Entries provided
%%

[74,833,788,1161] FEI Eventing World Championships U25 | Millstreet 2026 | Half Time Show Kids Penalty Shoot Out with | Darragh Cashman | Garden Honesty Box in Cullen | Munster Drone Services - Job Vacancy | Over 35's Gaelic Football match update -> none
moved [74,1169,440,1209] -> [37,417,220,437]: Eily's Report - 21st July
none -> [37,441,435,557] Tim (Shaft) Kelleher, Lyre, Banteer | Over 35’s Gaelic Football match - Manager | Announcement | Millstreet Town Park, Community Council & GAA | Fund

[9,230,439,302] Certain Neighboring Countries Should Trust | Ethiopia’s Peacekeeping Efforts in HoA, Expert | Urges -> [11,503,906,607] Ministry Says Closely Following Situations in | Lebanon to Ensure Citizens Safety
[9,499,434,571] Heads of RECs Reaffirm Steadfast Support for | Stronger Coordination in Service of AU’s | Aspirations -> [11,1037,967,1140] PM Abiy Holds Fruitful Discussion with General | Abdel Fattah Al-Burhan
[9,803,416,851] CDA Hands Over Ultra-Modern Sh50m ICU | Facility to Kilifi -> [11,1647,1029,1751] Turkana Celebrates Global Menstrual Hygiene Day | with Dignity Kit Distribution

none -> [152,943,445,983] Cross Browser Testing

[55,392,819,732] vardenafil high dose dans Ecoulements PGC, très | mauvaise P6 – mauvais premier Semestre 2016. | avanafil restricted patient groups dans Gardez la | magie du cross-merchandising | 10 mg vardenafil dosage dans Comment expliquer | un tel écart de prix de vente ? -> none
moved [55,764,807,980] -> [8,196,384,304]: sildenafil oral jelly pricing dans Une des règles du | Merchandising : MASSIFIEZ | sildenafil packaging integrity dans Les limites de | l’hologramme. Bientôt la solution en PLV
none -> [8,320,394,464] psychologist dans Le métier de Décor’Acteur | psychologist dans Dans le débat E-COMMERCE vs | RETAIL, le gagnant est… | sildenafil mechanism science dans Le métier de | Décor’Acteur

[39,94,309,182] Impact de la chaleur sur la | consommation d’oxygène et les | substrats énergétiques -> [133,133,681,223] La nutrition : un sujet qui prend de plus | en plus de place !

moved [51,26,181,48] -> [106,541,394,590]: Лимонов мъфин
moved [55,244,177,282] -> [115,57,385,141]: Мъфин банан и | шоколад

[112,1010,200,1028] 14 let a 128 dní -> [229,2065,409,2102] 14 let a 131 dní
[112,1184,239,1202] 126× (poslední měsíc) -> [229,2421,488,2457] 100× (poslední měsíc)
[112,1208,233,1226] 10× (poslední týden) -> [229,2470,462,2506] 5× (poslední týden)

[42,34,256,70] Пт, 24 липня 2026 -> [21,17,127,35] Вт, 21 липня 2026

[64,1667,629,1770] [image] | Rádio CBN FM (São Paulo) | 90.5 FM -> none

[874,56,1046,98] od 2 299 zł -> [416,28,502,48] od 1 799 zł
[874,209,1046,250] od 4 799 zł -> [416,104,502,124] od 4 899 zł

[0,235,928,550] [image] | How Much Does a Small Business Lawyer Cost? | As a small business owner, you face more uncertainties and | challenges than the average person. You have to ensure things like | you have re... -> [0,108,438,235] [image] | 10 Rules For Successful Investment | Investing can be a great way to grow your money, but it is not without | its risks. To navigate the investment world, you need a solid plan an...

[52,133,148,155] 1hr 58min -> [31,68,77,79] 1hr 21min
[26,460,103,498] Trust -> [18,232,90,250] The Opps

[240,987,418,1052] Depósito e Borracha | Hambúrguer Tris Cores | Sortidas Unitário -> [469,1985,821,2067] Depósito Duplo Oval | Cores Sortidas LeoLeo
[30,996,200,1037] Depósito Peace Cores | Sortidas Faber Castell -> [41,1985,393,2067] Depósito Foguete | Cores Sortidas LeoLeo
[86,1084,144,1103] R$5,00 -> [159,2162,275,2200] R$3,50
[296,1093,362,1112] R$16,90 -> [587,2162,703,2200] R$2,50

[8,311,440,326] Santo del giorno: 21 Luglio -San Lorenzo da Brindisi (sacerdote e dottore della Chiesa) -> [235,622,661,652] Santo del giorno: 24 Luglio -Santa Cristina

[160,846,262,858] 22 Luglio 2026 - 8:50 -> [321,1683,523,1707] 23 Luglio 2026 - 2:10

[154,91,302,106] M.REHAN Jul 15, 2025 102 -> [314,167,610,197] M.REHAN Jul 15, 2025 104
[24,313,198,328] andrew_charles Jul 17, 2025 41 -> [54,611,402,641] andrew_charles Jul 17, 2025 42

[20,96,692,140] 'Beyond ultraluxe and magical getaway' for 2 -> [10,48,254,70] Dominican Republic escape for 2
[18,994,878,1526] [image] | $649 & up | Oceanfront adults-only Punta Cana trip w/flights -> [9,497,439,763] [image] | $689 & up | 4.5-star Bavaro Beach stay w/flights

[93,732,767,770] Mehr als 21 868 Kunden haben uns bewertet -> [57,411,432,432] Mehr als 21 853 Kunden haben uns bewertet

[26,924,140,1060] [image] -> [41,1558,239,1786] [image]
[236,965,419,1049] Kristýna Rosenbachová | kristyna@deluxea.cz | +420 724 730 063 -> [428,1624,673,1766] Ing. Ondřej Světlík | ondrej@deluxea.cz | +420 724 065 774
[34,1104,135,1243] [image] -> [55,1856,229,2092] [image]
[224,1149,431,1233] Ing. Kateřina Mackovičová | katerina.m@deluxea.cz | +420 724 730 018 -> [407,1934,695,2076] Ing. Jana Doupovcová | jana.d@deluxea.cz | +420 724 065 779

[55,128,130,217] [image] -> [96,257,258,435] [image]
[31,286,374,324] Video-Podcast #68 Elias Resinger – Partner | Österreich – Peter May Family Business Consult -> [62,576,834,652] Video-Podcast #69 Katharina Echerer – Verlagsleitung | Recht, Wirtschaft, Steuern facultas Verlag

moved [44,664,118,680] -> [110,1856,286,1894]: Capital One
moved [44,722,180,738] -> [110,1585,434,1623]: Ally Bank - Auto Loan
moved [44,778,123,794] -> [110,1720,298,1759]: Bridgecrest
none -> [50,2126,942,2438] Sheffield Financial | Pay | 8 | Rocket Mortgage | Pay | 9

%%

Task to carry out
Retype all the material exactly as shown.

Answer for the task
[74,833,788,1161] FEI Eventing World Championships U25 | Millstreet 2026 | Half Time Show Kids Penalty Shoot Out with | Darragh Cashman | Garden Honesty Box in Cullen | Munster Drone Services - Job Vacancy | Over 35's Gaelic Football match update -> none
moved [74,1169,440,1209] -> [37,417,220,437]: Eily's Report - 21st July
none -> [37,441,435,557] Tim (Shaft) Kelleher, Lyre, Banteer | Over 35’s Gaelic Football match - Manager | Announcement | Millstreet Town Park, Community Council & GAA | Fund

[9,230,439,302] Certain Neighboring Countries Should Trust | Ethiopia’s Peacekeeping Efforts in HoA, Expert | Urges -> [11,503,906,607] Ministry Says Closely Following Situations in | Lebanon to Ensure Citizens Safety
[9,499,434,571] Heads of RECs Reaffirm Steadfast Support for | Stronger Coordination in Service of AU’s | Aspirations -> [11,1037,967,1140] PM Abiy Holds Fruitful Discussion with General | Abdel Fattah Al-Burhan
[9,803,416,851] CDA Hands Over Ultra-Modern Sh50m ICU | Facility to Kilifi -> [11,1647,1029,1751] Turkana Celebrates Global Menstrual Hygiene Day | with Dignity Kit Distribution

none -> [152,943,445,983] Cross Browser Testing

[55,392,819,732] vardenafil high dose dans Ecoulements PGC, très | mauvaise P6 – mauvais premier Semestre 2016. | avanafil restricted patient groups dans Gardez la | magie du cross-merchandising | 10 mg vardenafil dosage dans Comment expliquer | un tel écart de prix de vente ? -> none
moved [55,764,807,980] -> [8,196,384,304]: sildenafil oral jelly pricing dans Une des règles du | Merchandising : MASSIFIEZ | sildenafil packaging integrity dans Les limites de | l’hologramme. Bientôt la solution en PLV
none -> [8,320,394,464] psychologist dans Le métier de Décor’Acteur | psychologist dans Dans le débat E-COMMERCE vs | RETAIL, le gagnant est… | sildenafil mechanism science dans Le métier de | Décor’Acteur

[39,94,309,182] Impact de la chaleur sur la | consommation d’oxygène et les | substrats énergétiques -> [133,133,681,223] La nutrition : un sujet qui prend de plus | en plus de place !

moved [51,26,181,48] -> [106,541,394,590]: Лимонов мъфин
moved [55,244,177,282] -> [115,57,385,141]: Мъфин банан и | шоколад

[112,1010,200,1028] 14 let a 128 dní -> [229,2065,409,2102] 14 let a 131 dní
[112,1184,239,1202] 126× (poslední měsíc) -> [229,2421,488,2457] 100× (poslední měsíc)
[112,1208,233,1226] 10× (poslední týden) -> [229,2470,462,2506] 5× (poslední týden)

[42,34,256,70] Пт, 24 липня 2026 -> [21,17,127,35] Вт, 21 липня 2026

[64,1667,629,1770] [image] | Rádio CBN FM (São Paulo) | 90.5 FM -> none

[874,56,1046,98] od 2 299 zł -> [416,28,502,48] od 1 799 zł
[874,209,1046,250] od 4 799 zł -> [416,104,502,124] od 4 899 zł

[0,235,928,550] [image] | How Much Does a Small Business Lawyer Cost? | As a small business owner, you face more uncertainties and | challenges than the average person. You have to ensure things like | you have re... -> [0,108,438,235] [image] | 10 Rules For Successful Investment | Investing can be a great way to grow your money, but it is not without | its risks. To navigate the investment world, you need a solid plan an...

[52,133,148,155] 1hr 58min -> [31,68,77,79] 1hr 21min
[26,460,103,498] Trust -> [18,232,90,250] The Opps

[240,987,418,1052] Depósito e Borracha | Hambúrguer Tris Cores | Sortidas Unitário -> [469,1985,821,2067] Depósito Duplo Oval | Cores Sortidas LeoLeo
[30,996,200,1037] Depósito Peace Cores | Sortidas Faber Castell -> [41,1985,393,2067] Depósito Foguete | Cores Sortidas LeoLeo
[86,1084,144,1103] R$5,00 -> [159,2162,275,2200] R$3,50
[296,1093,362,1112] R$16,90 -> [587,2162,703,2200] R$2,50

[8,311,440,326] Santo del giorno: 21 Luglio -San Lorenzo da Brindisi (sacerdote e dottore della Chiesa) -> [235,622,661,652] Santo del giorno: 24 Luglio -Santa Cristina

[160,846,262,858] 22 Luglio 2026 - 8:50 -> [321,1683,523,1707] 23 Luglio 2026 - 2:10

[154,91,302,106] M.REHAN Jul 15, 2025 102 -> [314,167,610,197] M.REHAN Jul 15, 2025 104
[24,313,198,328] andrew_charles Jul 17, 2025 41 -> [54,611,402,641] andrew_charles Jul 17, 2025 42

[20,96,692,140] 'Beyond ultraluxe and magical getaway' for 2 -> [10,48,254,70] Dominican Republic escape for 2
[18,994,878,1526] [image] | $649 & up | Oceanfront adults-only Punta Cana trip w/flights -> [9,497,439,763] [image] | $689 & up | 4.5-star Bavaro Beach stay w/flights

[93,732,767,770] Mehr als 21 868 Kunden haben uns bewertet -> [57,411,432,432] Mehr als 21 853 Kunden haben uns bewertet

[26,924,140,1060] [image] -> [41,1558,239,1786] [image]
[236,965,419,1049] Kristýna Rosenbachová | kristyna@deluxea.cz | +420 724 730 063 -> [428,1624,673,1766] Ing. Ondřej Světlík | ondrej@deluxea.cz | +420 724 065 774
[34,1104,135,1243] [image] -> [55,1856,229,2092] [image]
[224,1149,431,1233] Ing. Kateřina Mackovičová | katerina.m@deluxea.cz | +420 724 730 018 -> [407,1934,695,2076] Ing. Jana Doupovcová | jana.d@deluxea.cz | +420 724 065 779

[55,128,130,217] [image] -> [96,257,258,435] [image]
[31,286,374,324] Video-Podcast #68 Elias Resinger – Partner | Österreich – Peter May Family Business Consult -> [62,576,834,652] Video-Podcast #69 Katharina Echerer – Verlagsleitung | Recht, Wirtschaft, Steuern facultas Verlag

moved [44,664,118,680] -> [110,1856,286,1894]: Capital One
moved [44,722,180,738] -> [110,1585,434,1623]: Ally Bank - Auto Loan
moved [44,778,123,794] -> [110,1720,298,1759]: Bridgecrest
none -> [50,2126,942,2438] Sheffield Financial | Pay | 8 | Rocket Mortgage | Pay | 9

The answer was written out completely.